Arrow-right Camera
The Spokesman-Review Newspaper
Spokane, Washington  Est. May 19, 1883

Suicide attack on police station in Syrian capital kills 17

This photo released by the Syrian official news agency SANA shows damages after a suicide car bomber struck a police station in Damascus, Syria, Monday, Oct. 2, 2017. (Uncredited / Associated Press)
By Philip Issa Associated Press

BEIRUT – Two suicide bombers stormed a police station in the Syrian capital on Monday, killing at least 17 civilians and police, state TV reported, while a drone strike in eastern Syria killed 10 Hezbollah fighters who were helping Syrian troops battle the Islamic State group.

The Syrian government is at war with the IS group as well as a local al-Qaida affiliate and an array of rebel groups, none of which immediately claimed the attack. It was also unclear who struck the Hezbollah fighters.

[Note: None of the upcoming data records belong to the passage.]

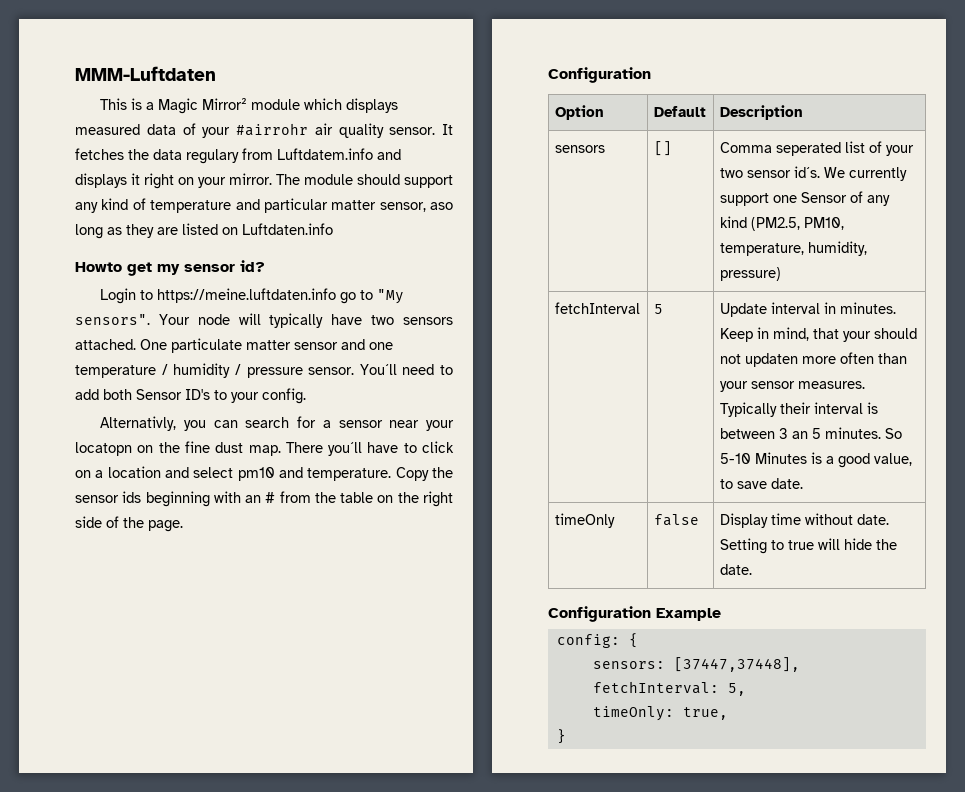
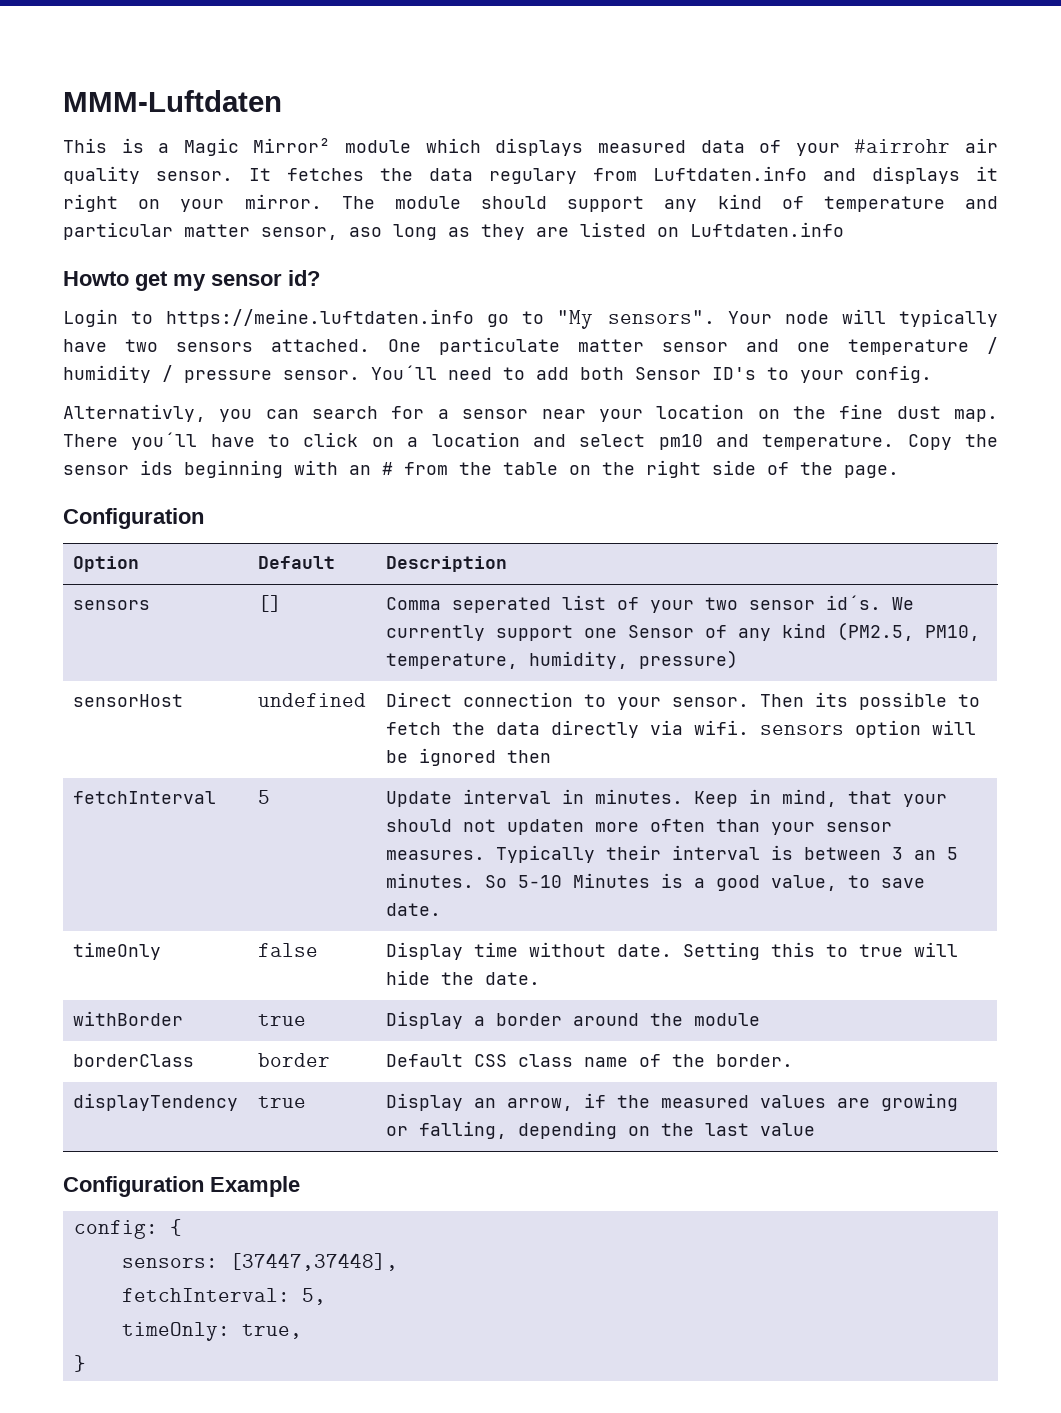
- It fetches the data regulary from Luftdatem.info and displays it right on your mirror.
+ It fetches the data regulary from Luftdaten.info and displays it right on your mirror.
- Alternativly, you can search for a sensor near your locatopn on the fine dust map.
+ Alternativly, you can search for a sensor near your location on the fine dust map.
+ sensorHost | undefined | Direct connection to your sensor. Then its possible to fetch the data directly via wifi. sensors option will be ignored then
- timeOnly | false | Display time without date. Setting to true will hide the date.
+ timeOnly | false | Display time without date. Setting this to true will hide the date.
+ withBorder | true | Display a border around the module
+ borderClass | border | Default CSS class name of the border.
+ displayTendency | true | Display an arrow, if the measured values are growing or falling, depending on the last value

Lt. Gen. Mohammad al-Shaar, Syria’s interior minister, told reporters that two “terrorists” attacked the police station in the al-Midan neighborhood of Damascus with a number of bombs on Monday, before one of them blew himself up. He said the other bomber made it inside the compound, where police killed him, causing his bomb to explode.

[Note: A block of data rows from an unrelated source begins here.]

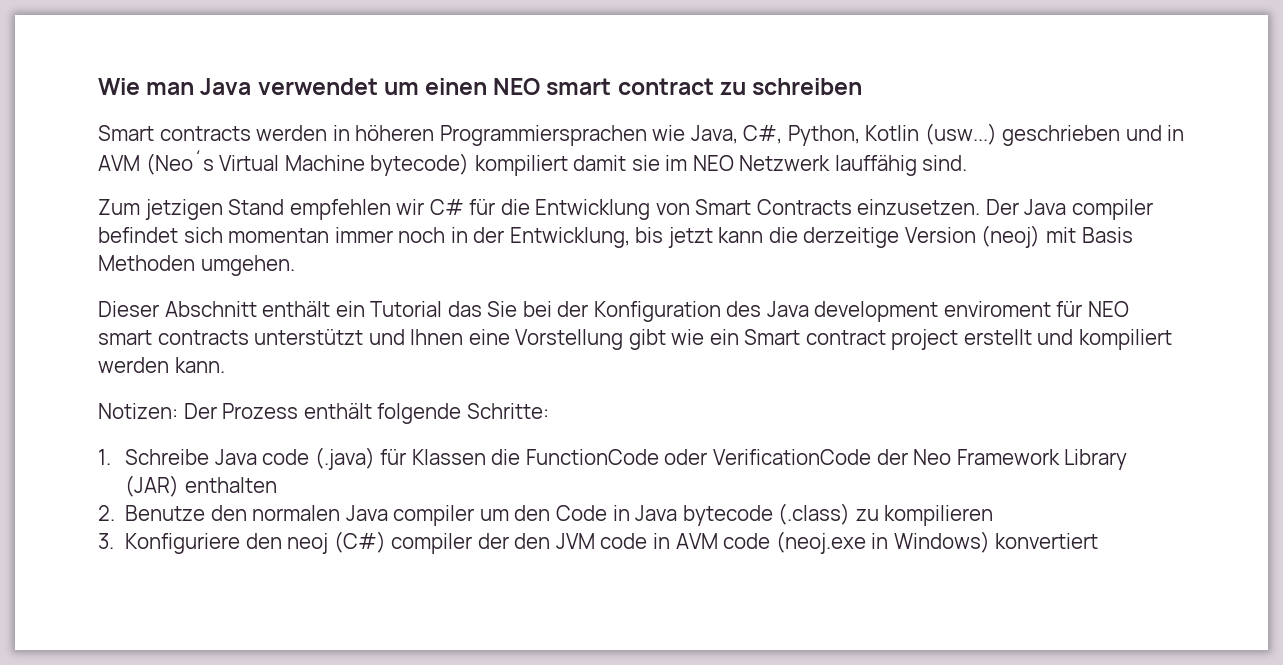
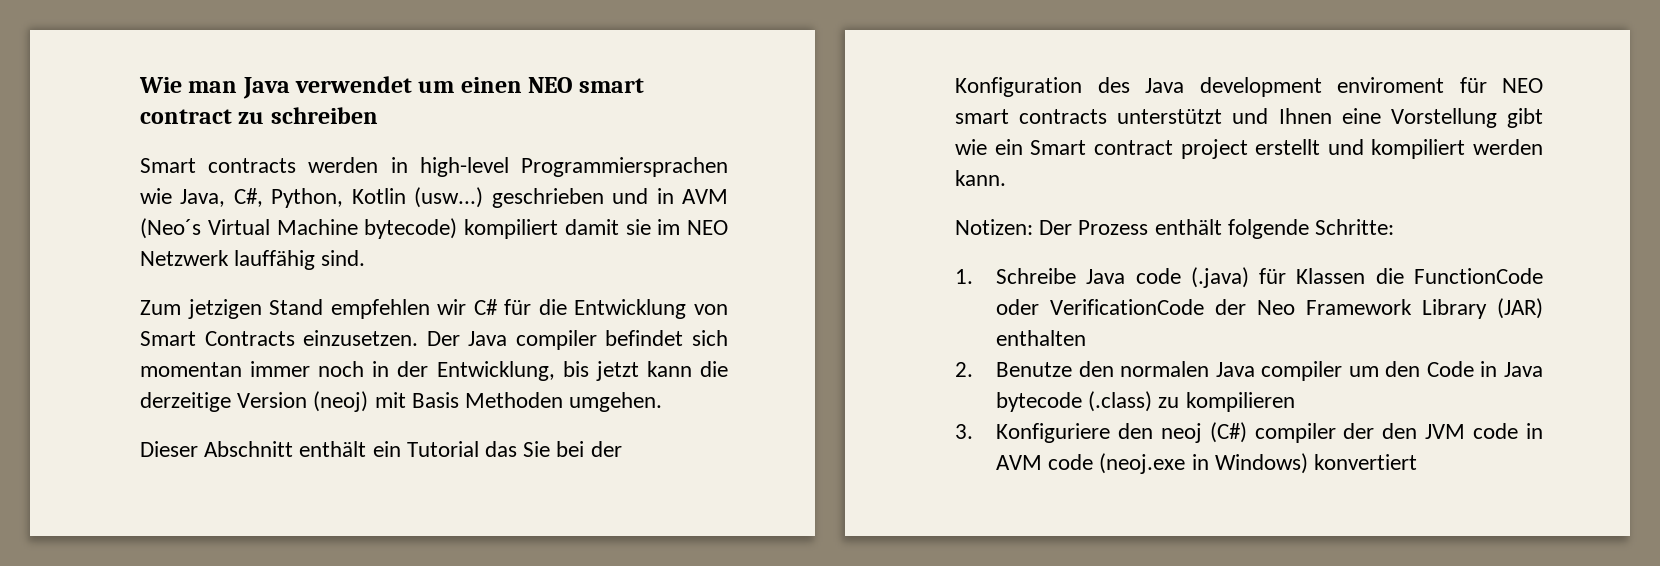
- Smart contracts werden in höheren Programmiersprachen wie Java, C#, Python, Kotlin (usw...) geschrieben und in AVM (Neo´s Virtual Machine bytecode) kompiliert damit sie im NEO Netzwerk lauffähig sind.
+ Smart contracts werden in high-level Programmiersprachen wie Java, C#, Python, Kotlin (usw...) geschrieben und in AVM (Neo´s Virtual Machine bytecode) kompiliert damit sie im NEO Netzwerk lauffähig sind.

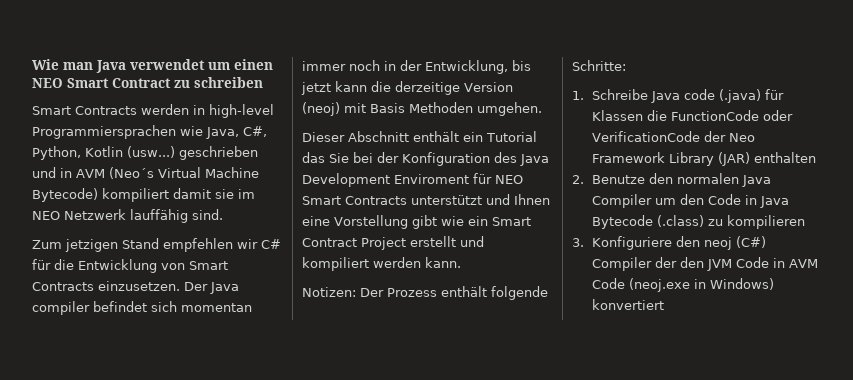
- Wie man Java verwendet um einen NEO smart contract zu schreiben
+ Wie man Java verwendet um einen NEO Smart Contract zu schreiben
- Smart contracts werden in high-level Programmiersprachen wie Java, C#, Python, Kotlin (usw...) geschrieben und in AVM (Neo´s Virtual Machine bytecode) kompiliert damit sie im NEO Netzwerk lauffähig sind.
+ Smart Contracts werden in high-level Programmiersprachen wie Java, C#, Python, Kotlin (usw...) geschrieben und in AVM (Neo´s Virtual Machine Bytecode) kompiliert damit sie im NEO Netzwerk lauffähig sind.
- Dieser Abschnitt enthält ein Tutorial das Sie bei der Konfiguration des Java development enviroment für NEO smart contracts unterstützt und Ihnen eine Vorstellung gibt wie ein Smart contract project erstellt und kompiliert werden kann.
+ Dieser Abschnitt enthält ein Tutorial das Sie bei der Konfiguration des Java Development Enviroment für NEO Smart Contracts unterstützt und Ihnen eine Vorstellung gibt wie ein Smart Contract Project erstellt und kompiliert werden kann.
- 2. Benutze den normalen Java compiler um den Code in Java bytecode (.class) zu kompilieren
+ 2. Benutze den normalen Java Compiler um den Code in Java Bytecode (.class) zu kompilieren
- 3. Konfiguriere den neoj (C#) compiler der den JVM code in AVM code (neoj.exe in Windows) konvertiert
+ 3. Konfiguriere den neoj (C#) Compiler der den JVM Code in AVM Code (neoj.exe in Windows) konvertiert

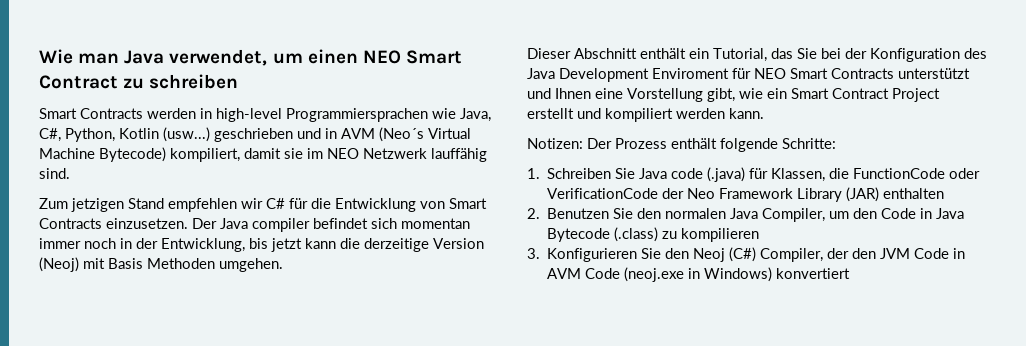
- Wie man Java verwendet um einen NEO Smart Contract zu schreiben
+ Wie man Java verwendet, um einen NEO Smart Contract zu schreiben
- Smart Contracts werden in high-level Programmiersprachen wie Java, C#, Python, Kotlin (usw...) geschrieben und in AVM (Neo´s Virtual Machine Bytecode) kompiliert damit sie im NEO Netzwerk lauffähig sind.
+ Smart Contracts werden in high-level Programmiersprachen wie Java, C#, Python, Kotlin (usw...) geschrieben und in AVM (Neo´s Virtual Machine Bytecode) kompiliert, damit sie im NEO Netzwerk lauffähig sind.
- Der Java compiler befindet sich momentan immer noch in der Entwicklung, bis jetzt kann die derzeitige Version (neoj) mit Basis Methoden umgehen.
+ Der Java compiler befindet sich momentan immer noch in der Entwicklung, bis jetzt kann die derzeitige Version (Neoj) mit Basis Methoden umgehen.
- Dieser Abschnitt enthält ein Tutorial das Sie bei der Konfiguration des Java Development Enviroment für NEO Smart Contracts unterstützt und Ihnen eine Vorstellung gibt wie ein Smart Contract Project erstellt und kompiliert werden kann.
+ Dieser Abschnitt enthält ein Tutorial, das Sie bei der Konfiguration des Java Development Enviroment für NEO Smart Contracts unterstützt und Ihnen eine Vorstellung gibt, wie ein Smart Contract Project erstellt und kompiliert werden kann.
- 1. Schreibe Java code (.java) für Klassen die FunctionCode oder VerificationCode der Neo Framework Library (JAR) enthalten
+ 1. Schreiben Sie Java code (.java) für Klassen, die FunctionCode oder VerificationCode der Neo Framework Library (JAR) enthalten
- 2. Benutze den normalen Java Compiler um den Code in Java Bytecode (.class) zu kompilieren
+ 2. Benutzen Sie den normalen Java Compiler, um den Code in Java Bytecode (.class) zu kompilieren
- 3. Konfiguriere den neoj (C#) Compiler der den JVM Code in AVM Code (neoj.exe in Windows) konvertiert
+ 3. Konfigurieren Sie den Neoj (C#) Compiler, der den JVM Code in AVM Code (neoj.exe in Windows) konvertiert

The blasts damaged the lower floors of the building, and shattered the windows along one side. Blood stained the floors.

The Britain-based Syrian Observatory for Human Rights, a war monitoring group, said the Hezbollah fighters were killed Monday morning when their position came under attack from the sky. The Lebanese militant group is fighting alongside President Bashar Assad’s forces.

A Hezbollah official confirmed the strike but not the toll. The official spoke on condition of anonymity because he was not authorized to brief reporters.

It was not immediately clear who was operating the drone. Unmanned aerial vehicles are now widely used in Iraq and Syria by armies and militant groups alike.

Israel has been targeting Hezbollah’s convoys in Syria with growing regularity, saying it cannot allow advanced weapons provided by Iran to be sent to Lebanon. Iran has sponsored and supplied Hezbollah since establishing the group in the 1980s to fight Israel’s occupation of south Lebanon.

But Israel’s strikes are generally confined to western and southern Syria, near Lebanon and Israel. It has also been accused of striking Syrian government positions.

The U.S. has also attacked Syrian pro-government forces by air, but only once in any connection to the war on the Islamic State group, in September 2016, when an air raid killed at least 60 Syrian soldiers. The White House called the raid a mistake, and said it was committed to the war against the jihadist group.

Syrian pro-government forces have faced a series of fierce counterattacks after months of advances against the IS group in central and eastern Syria.

The jihadists briefly cut off a major highway last week, isolating pro-government forces in the east and sparking a battle to win back the artery, activists said. The Observatory said two days of fighting in the desert area left 120 Syrian troops, Hezbollah fighters and other pro-government gunmen dead.

Syria’s military has heavily relied on Russia, Iran, Hezbollah, and other Iranian-sponsored militias throughout the civil war.